Data shown:

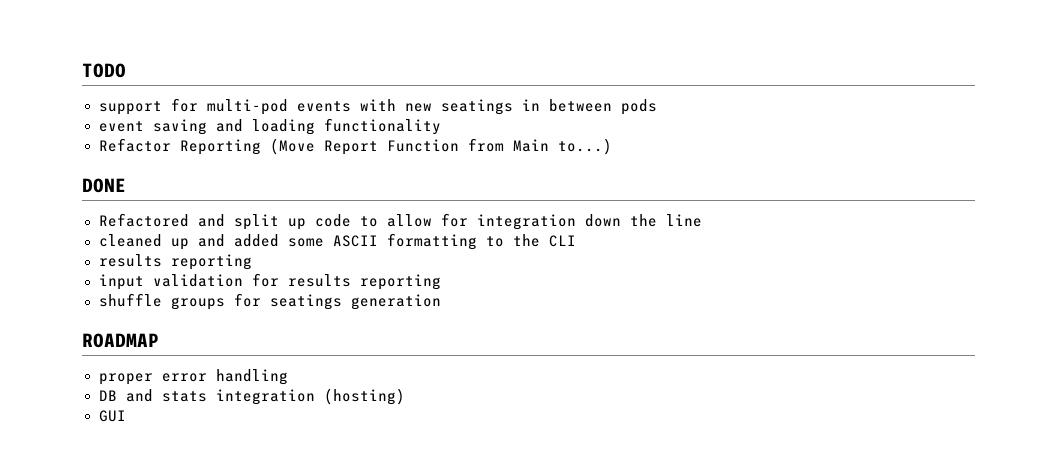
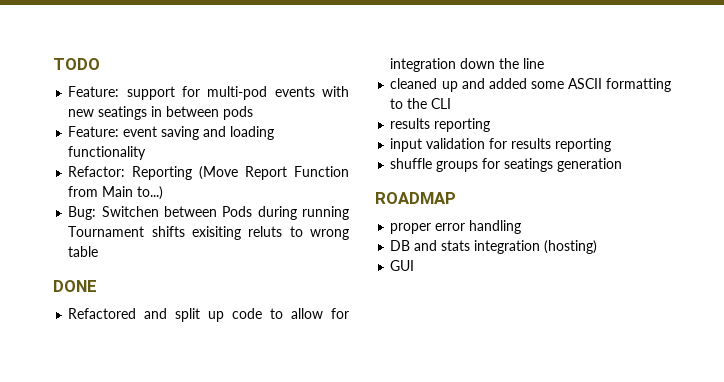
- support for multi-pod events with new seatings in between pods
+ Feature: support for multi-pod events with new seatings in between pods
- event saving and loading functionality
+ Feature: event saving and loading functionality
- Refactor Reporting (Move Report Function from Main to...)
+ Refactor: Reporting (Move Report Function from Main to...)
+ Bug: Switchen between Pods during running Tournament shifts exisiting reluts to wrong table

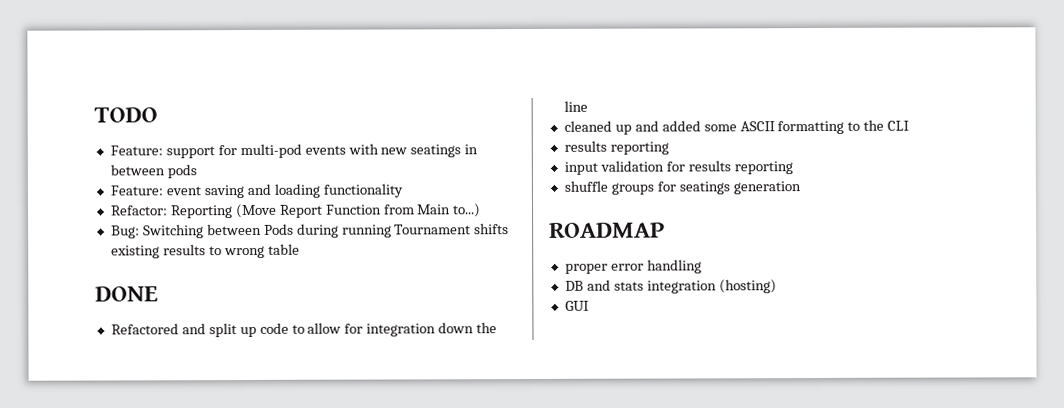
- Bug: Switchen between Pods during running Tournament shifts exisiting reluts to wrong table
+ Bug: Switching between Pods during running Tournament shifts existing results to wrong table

---

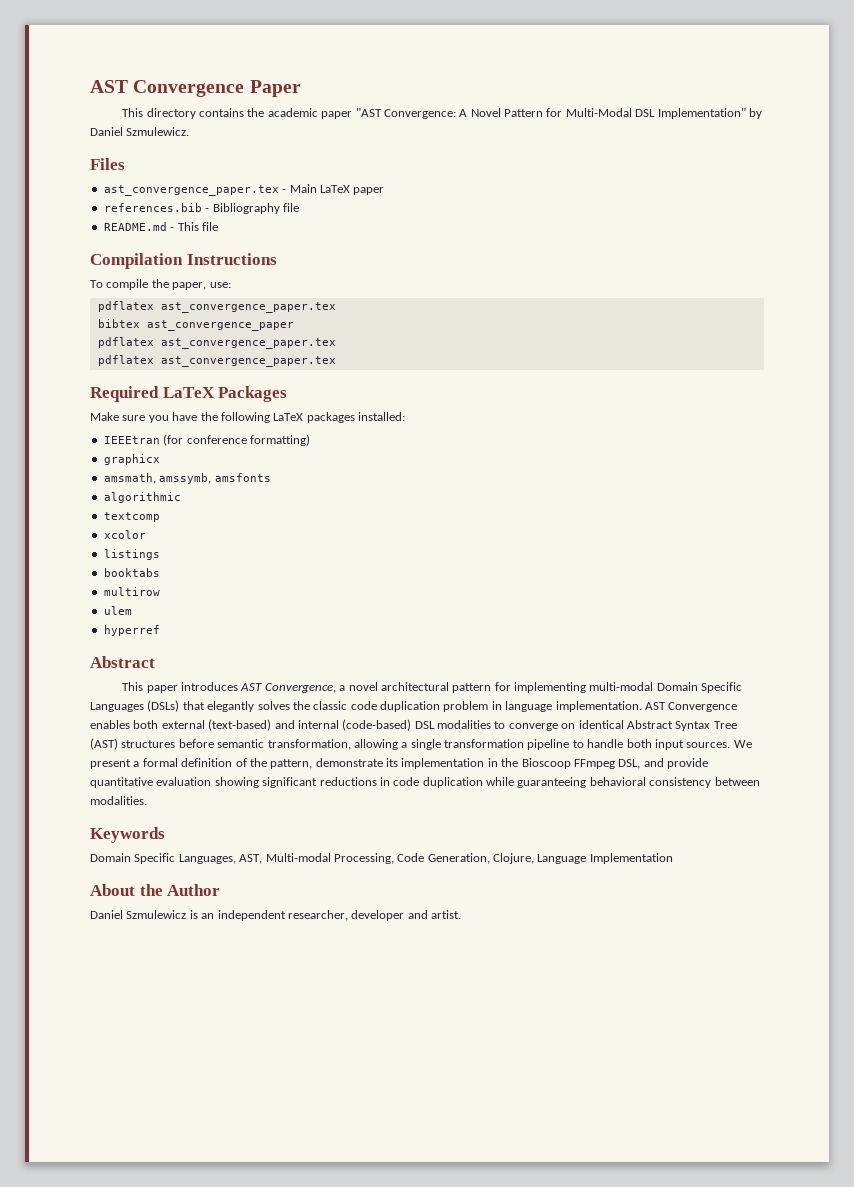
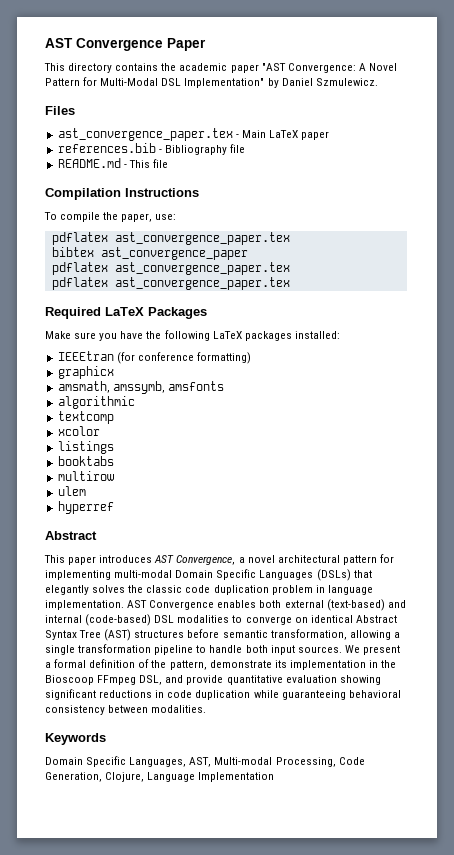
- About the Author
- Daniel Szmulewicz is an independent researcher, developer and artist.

Task:
Within the listing above, how many lines hold the string "shifts"? Answer with the number only.

Response:
3